## DATA TO USE
--- START ---
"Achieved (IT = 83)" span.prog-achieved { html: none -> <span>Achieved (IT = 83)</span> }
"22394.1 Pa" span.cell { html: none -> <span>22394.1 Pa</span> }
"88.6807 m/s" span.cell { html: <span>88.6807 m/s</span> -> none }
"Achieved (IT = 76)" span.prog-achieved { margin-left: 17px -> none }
--- END ---
--- START ---
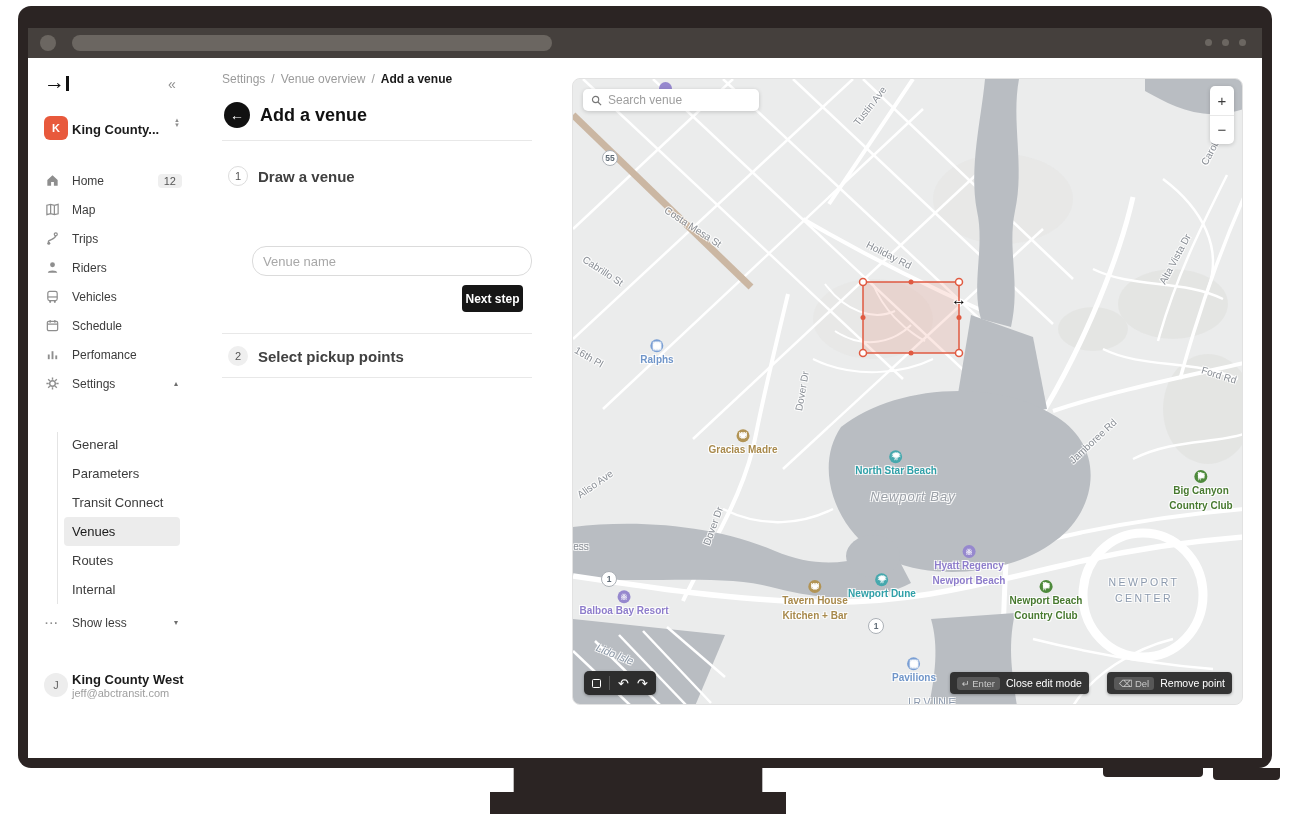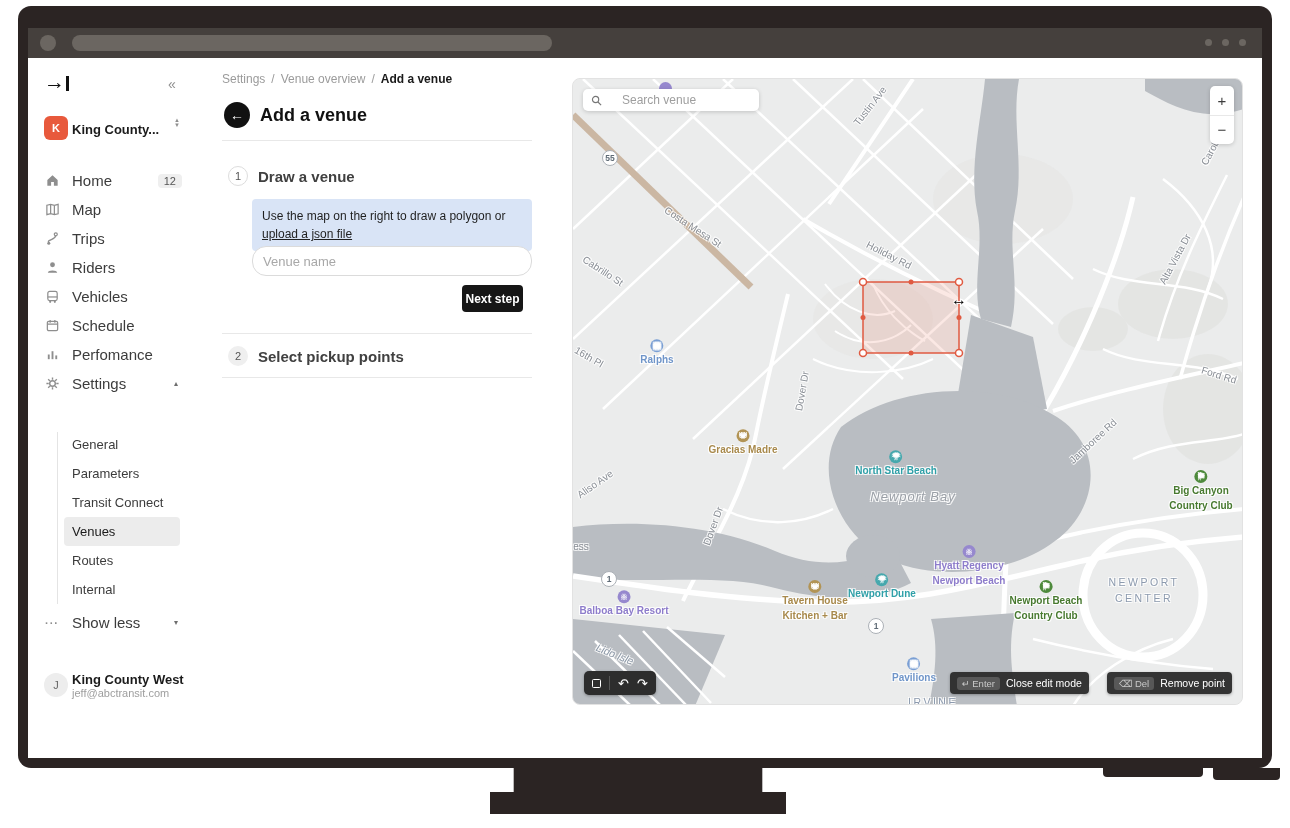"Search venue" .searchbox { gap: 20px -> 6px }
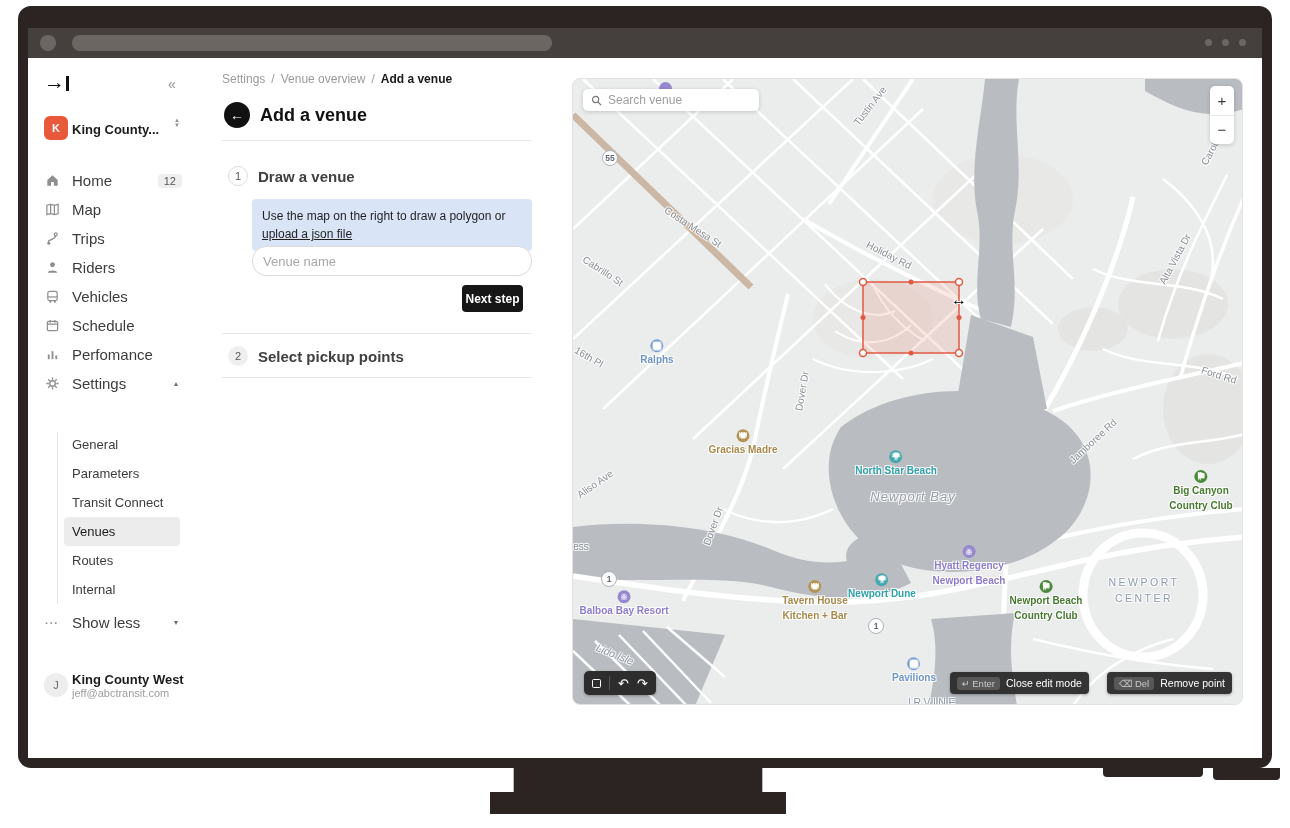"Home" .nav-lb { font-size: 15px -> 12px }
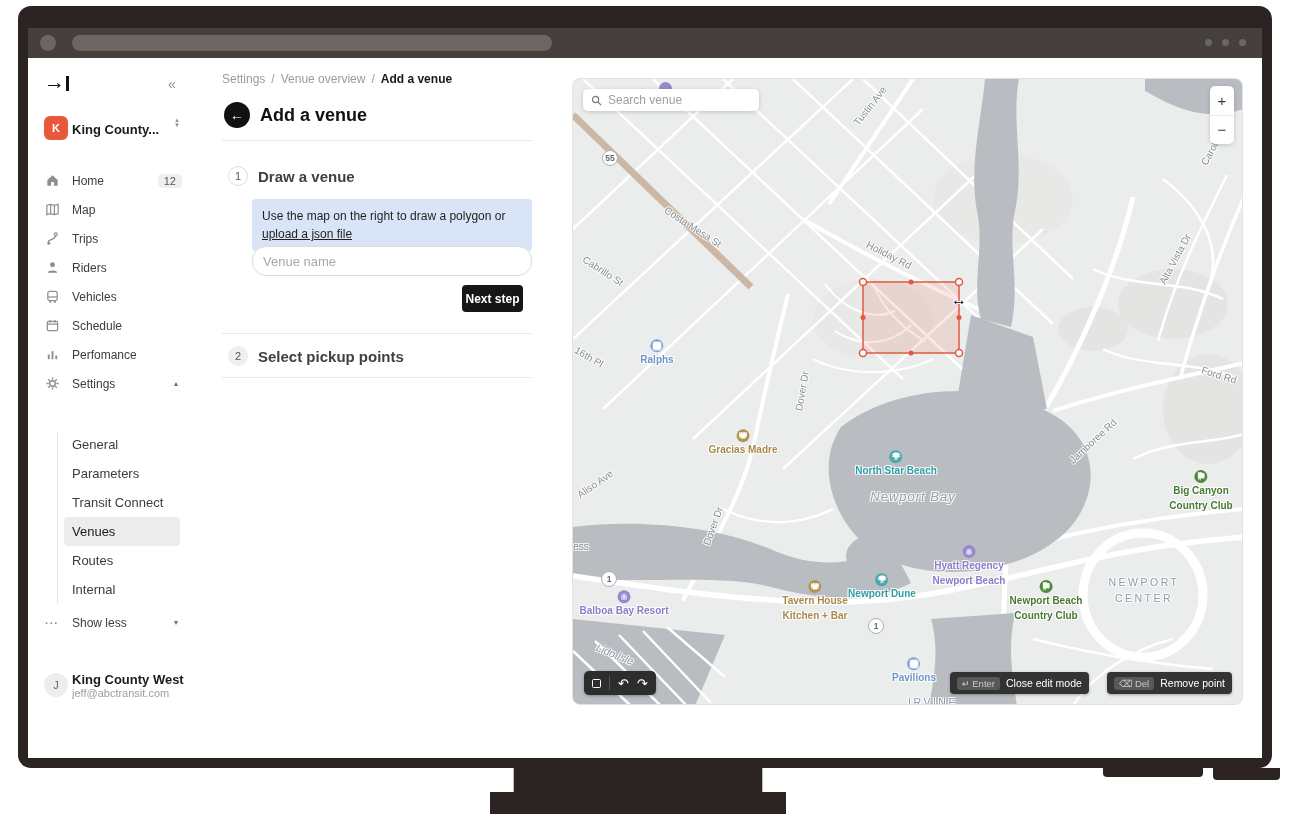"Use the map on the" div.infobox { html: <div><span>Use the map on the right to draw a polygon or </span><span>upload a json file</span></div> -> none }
--- END ---
Your task is to copy only the lines above starting at the one containing "gap: 20px ->" and ending at the one containing "html: <div><span>Use the". Copy them exactly, both ends included, and omit the pictures.

"Search venue" .searchbox { gap: 20px -> 6px }
"Home" .nav-lb { font-size: 15px -> 12px }
"Use the map on the" div.infobox { html: <div><span>Use the map on the right to draw a polygon or </span><span>upload a json file</span></div> -> none }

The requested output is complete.